Last Updated: 2025-04-11

1. Definitions

  • “Company” refers to Computer Universal Technology Systems, a registered business offering 3D design and 3D printing services.

  • “Customer” or “Client” refers to the individual or business entity purchasing services from the Company.

  • “Services” refers to the 3D design and 3D printing work provided by the Company as specified in the service agreement or project brief.

  • “Project Data” refers to any designs, data, files, or other information provided by the Customer in connection with the Services.

2. Scope of Services

  • The Company agrees to provide professional 3D design and 3D printing services as outlined in the agreed project proposal.

  • Any additional work, modifications, or alterations beyond the scope defined in the initial agreement will be subject to new quotations and may require a separate contract or an amendment to this contract.

3. Privacy and Data Protection

  • The Company values the privacy and confidentiality of all Customer data, designs, and project information.

  • All Project Data submitted by the Customer shall be used exclusively for the purpose of delivering the agreed Services.

  • The Company shall not retain any Project Data beyond the duration of the contract term, unless specifically required by applicable law or agreed upon in writing by the Customer.
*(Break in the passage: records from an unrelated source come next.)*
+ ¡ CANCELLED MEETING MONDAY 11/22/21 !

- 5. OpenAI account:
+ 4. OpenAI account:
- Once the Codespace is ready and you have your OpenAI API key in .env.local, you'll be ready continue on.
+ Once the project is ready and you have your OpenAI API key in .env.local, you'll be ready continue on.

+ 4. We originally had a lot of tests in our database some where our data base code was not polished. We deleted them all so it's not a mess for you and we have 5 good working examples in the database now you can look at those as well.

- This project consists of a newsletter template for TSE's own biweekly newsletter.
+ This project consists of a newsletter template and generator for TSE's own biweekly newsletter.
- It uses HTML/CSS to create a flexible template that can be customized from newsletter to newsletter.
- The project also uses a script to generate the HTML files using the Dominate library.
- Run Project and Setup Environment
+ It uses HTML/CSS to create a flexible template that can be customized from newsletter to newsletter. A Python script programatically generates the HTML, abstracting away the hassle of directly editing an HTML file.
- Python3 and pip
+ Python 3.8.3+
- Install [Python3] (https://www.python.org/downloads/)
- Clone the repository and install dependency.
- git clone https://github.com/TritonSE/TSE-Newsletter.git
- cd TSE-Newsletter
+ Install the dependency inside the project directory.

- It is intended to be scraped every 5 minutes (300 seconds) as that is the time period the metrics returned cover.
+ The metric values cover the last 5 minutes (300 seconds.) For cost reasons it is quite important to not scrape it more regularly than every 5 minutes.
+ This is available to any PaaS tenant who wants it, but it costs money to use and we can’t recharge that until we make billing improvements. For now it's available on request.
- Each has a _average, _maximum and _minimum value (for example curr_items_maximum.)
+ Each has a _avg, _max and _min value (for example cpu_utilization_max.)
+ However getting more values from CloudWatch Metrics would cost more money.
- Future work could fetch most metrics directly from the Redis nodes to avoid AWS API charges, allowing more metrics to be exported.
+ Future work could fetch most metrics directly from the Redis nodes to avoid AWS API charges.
  • The Customer’s design files and any sensitive information shared with the Company will be handled with utmost confidentiality, and appropriate technical and organizational measures will be implemented to prevent unauthorized access.

4. Contract Term and Cancellation

  • This contract is effective as of the date of acceptance by the Customer and will continue for the duration specified in the project proposal.

  • The Customer reserves the right to cancel the Service at any time during the term of the contract.In the event of cancellation by the Customer, any charges for work completed up to the point of cancellation will remain due and are non-refundable.Cancellation must be communicated in writing to the Company. Upon cancellation, any further work will be halted and a final invoice for completed milestones will be issued.

5. Payment Terms

  • All payments are due as outlined in the accompanying payment schedule or invoice.

  • Invoices for completed work must be settled within 3 days of receipt.

  • Payment methods accepted by the Company include PayPal and E-Transfer.

6. Scope Changes and Termination by the Company

  • The Customer is required to clearly define and agree upon the scope of work at the outset of the project.

  • If, during the course of the project, the Customer's requested Services change or expand beyond the original scope of work agreed upon, the Company reserves the right to:Issue a revised quotation outlining additional costs,Suspend or terminate Services until the scope, timeline, and additional costs are mutually agreed upon.

  • The Company may also terminate the contract immediately if it deems that the requested changes compromise the feasibility or quality of the Service provided.

  • In the case of termination by the Company due to scope changes or expansion, any work completed up to the termination date will be invoiced as per the original contract terms, and the Customer is responsible for payment of such work.

7. Intellectual Property

  • Unless otherwise stated in a separate agreement, all intellectual property rights related to the Customer’s original designs remain the sole property of the Customer.

  • The Company may retain a copy of the designs solely for the purpose of executing the project and shall not use the designs for any other purpose without prior written consent from the Customer.

8. Limitation of Liability

  • The Company shall not be liable for any indirect, incidental, or consequential damages arising out of or related to the Services provided under this contract.

  • The total liability of the Company with respect to any claims under this contract shall not exceed the total amount paid by the Customer under this contract.

9. Confidentiality

  • Both Parties agree to maintain the confidentiality of proprietary information disclosed during the term of this contract.

  • The obligations of confidentiality shall survive termination of this contract for a period of 1 year, unless otherwise agreed upon in writing.

10. Governing Law and Dispute Resolution

  • This contract shall be governed by and construed in accordance with the laws of Ontario.

  • Any disputes arising out of or related to this contract shall first be addressed through direct negotiations between the Parties. If resolution cannot be achieved amicably, the Parties agree to submit the dispute to mediation or arbitration before pursuing legal remedies.

11. Amendments

  • Any amendments to this contract must be made in writing and signed by both Parties.

  • Verbal agreements or modifications will not be binding.

12. Acceptance and Acknowledgement

By engaging the Services, the Customer acknowledges that they have read, understood, and agree to be bound by the terms and conditions set forth in this contract. This acknowledgment may be expressed through electronic or written confirmation.

This Terms and Conditions contract is provided as a sample and should be reviewed by legal counsel to ensure compliance with local laws and the specific needs of your business.

If you have any additional requirements or wish to modify any terms, please discuss with our legal department before finalizing the agreement.

This document is intended to offer clarity on the responsibilities and expectations of both the Company and the Customer, ensuring a secure, transparent, and professional engagement.